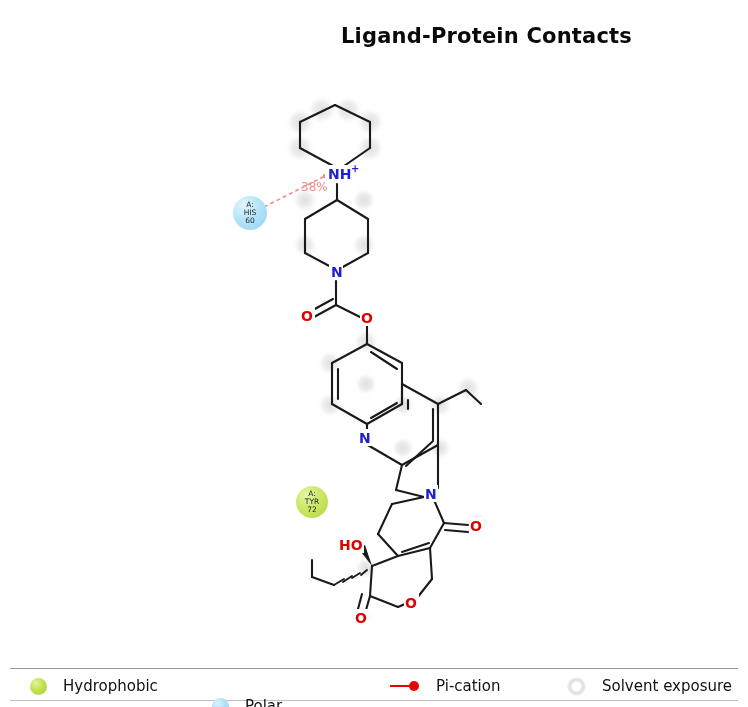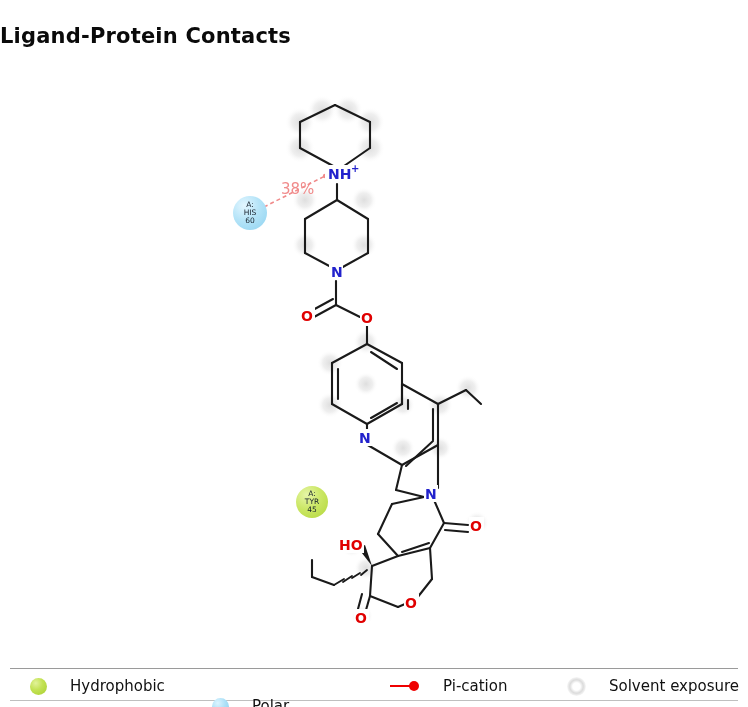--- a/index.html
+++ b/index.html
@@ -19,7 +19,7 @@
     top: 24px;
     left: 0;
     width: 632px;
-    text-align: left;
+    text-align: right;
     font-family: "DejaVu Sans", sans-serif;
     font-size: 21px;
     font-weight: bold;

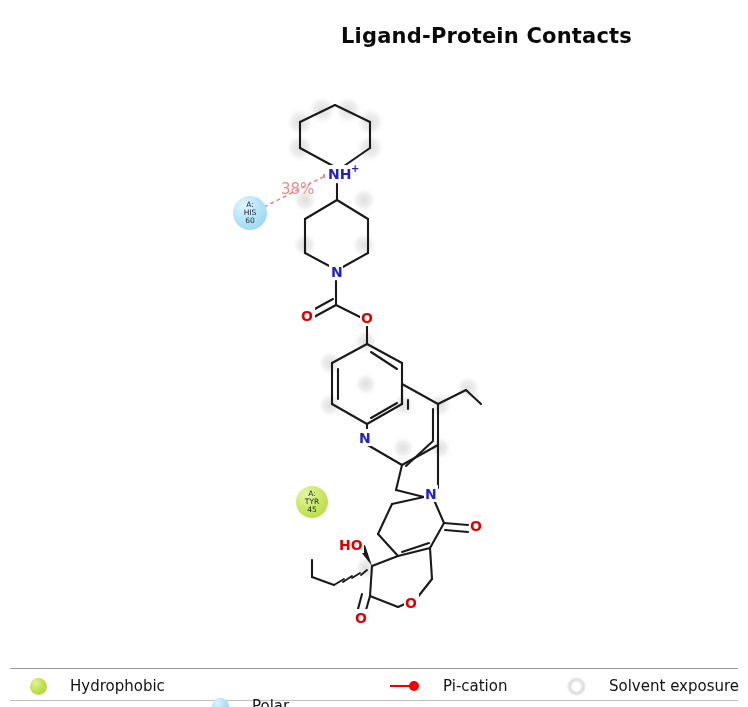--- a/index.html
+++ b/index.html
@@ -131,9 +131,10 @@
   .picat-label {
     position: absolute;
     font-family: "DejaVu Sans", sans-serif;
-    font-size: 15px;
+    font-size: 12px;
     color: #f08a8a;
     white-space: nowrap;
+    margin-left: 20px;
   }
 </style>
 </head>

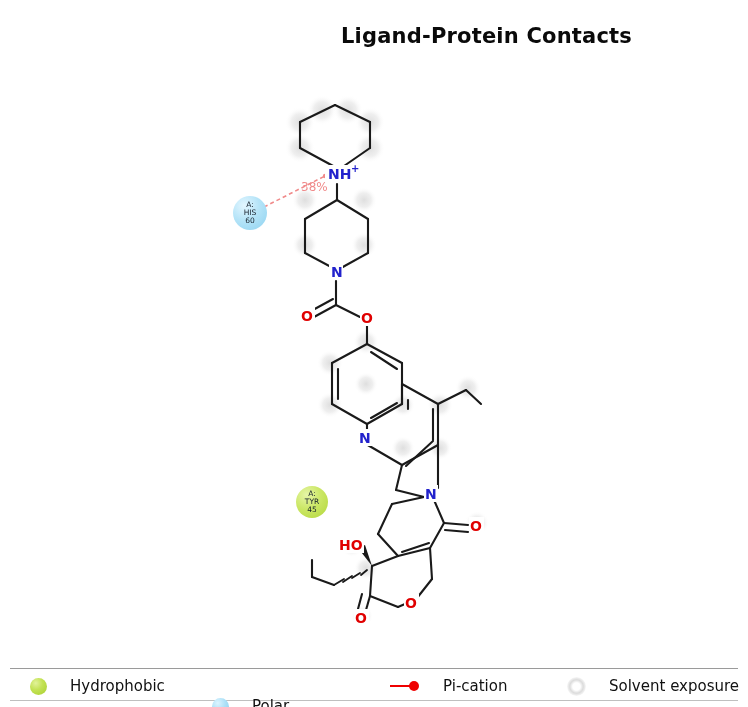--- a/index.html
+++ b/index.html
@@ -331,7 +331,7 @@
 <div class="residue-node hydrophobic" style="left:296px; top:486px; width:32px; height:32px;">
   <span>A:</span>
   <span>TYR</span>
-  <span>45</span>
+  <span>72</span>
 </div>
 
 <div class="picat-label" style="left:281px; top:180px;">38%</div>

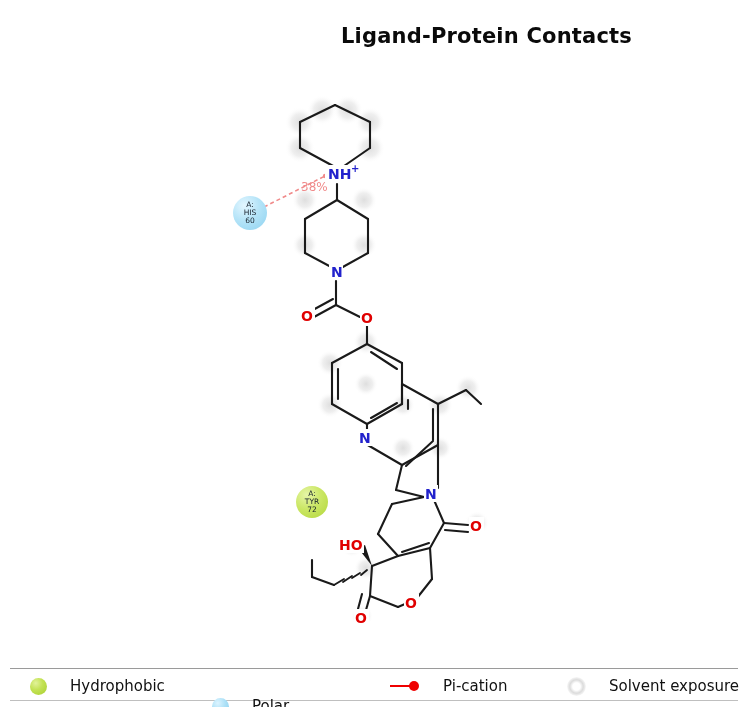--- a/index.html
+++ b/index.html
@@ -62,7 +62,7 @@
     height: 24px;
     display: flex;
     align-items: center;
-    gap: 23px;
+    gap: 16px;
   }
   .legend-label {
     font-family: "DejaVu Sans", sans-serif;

What the exercise asks:
The expected output is every entry above, character for character, with no pictures.

Response to this task:
--- a/index.html
+++ b/index.html
@@ -19,7 +19,7 @@
     top: 24px;
     left: 0;
     width: 632px;
-    text-align: left;
+    text-align: right;
     font-family: "DejaVu Sans", sans-serif;
     font-size: 21px;
     font-weight: bold;

--- a/index.html
+++ b/index.html
@@ -131,9 +131,10 @@
   .picat-label {
     position: absolute;
     font-family: "DejaVu Sans", sans-serif;
-    font-size: 15px;
+    font-size: 12px;
     color: #f08a8a;
     white-space: nowrap;
+    margin-left: 20px;
   }
 </style>
 </head>

--- a/index.html
+++ b/index.html
@@ -331,7 +331,7 @@
 <div class="residue-node hydrophobic" style="left:296px; top:486px; width:32px; height:32px;">
   <span>A:</span>
   <span>TYR</span>
-  <span>45</span>
+  <span>72</span>
 </div>
 
 <div class="picat-label" style="left:281px; top:180px;">38%</div>

--- a/index.html
+++ b/index.html
@@ -62,7 +62,7 @@
     height: 24px;
     display: flex;
     align-items: center;
-    gap: 23px;
+    gap: 16px;
   }
   .legend-label {
     font-family: "DejaVu Sans", sans-serif;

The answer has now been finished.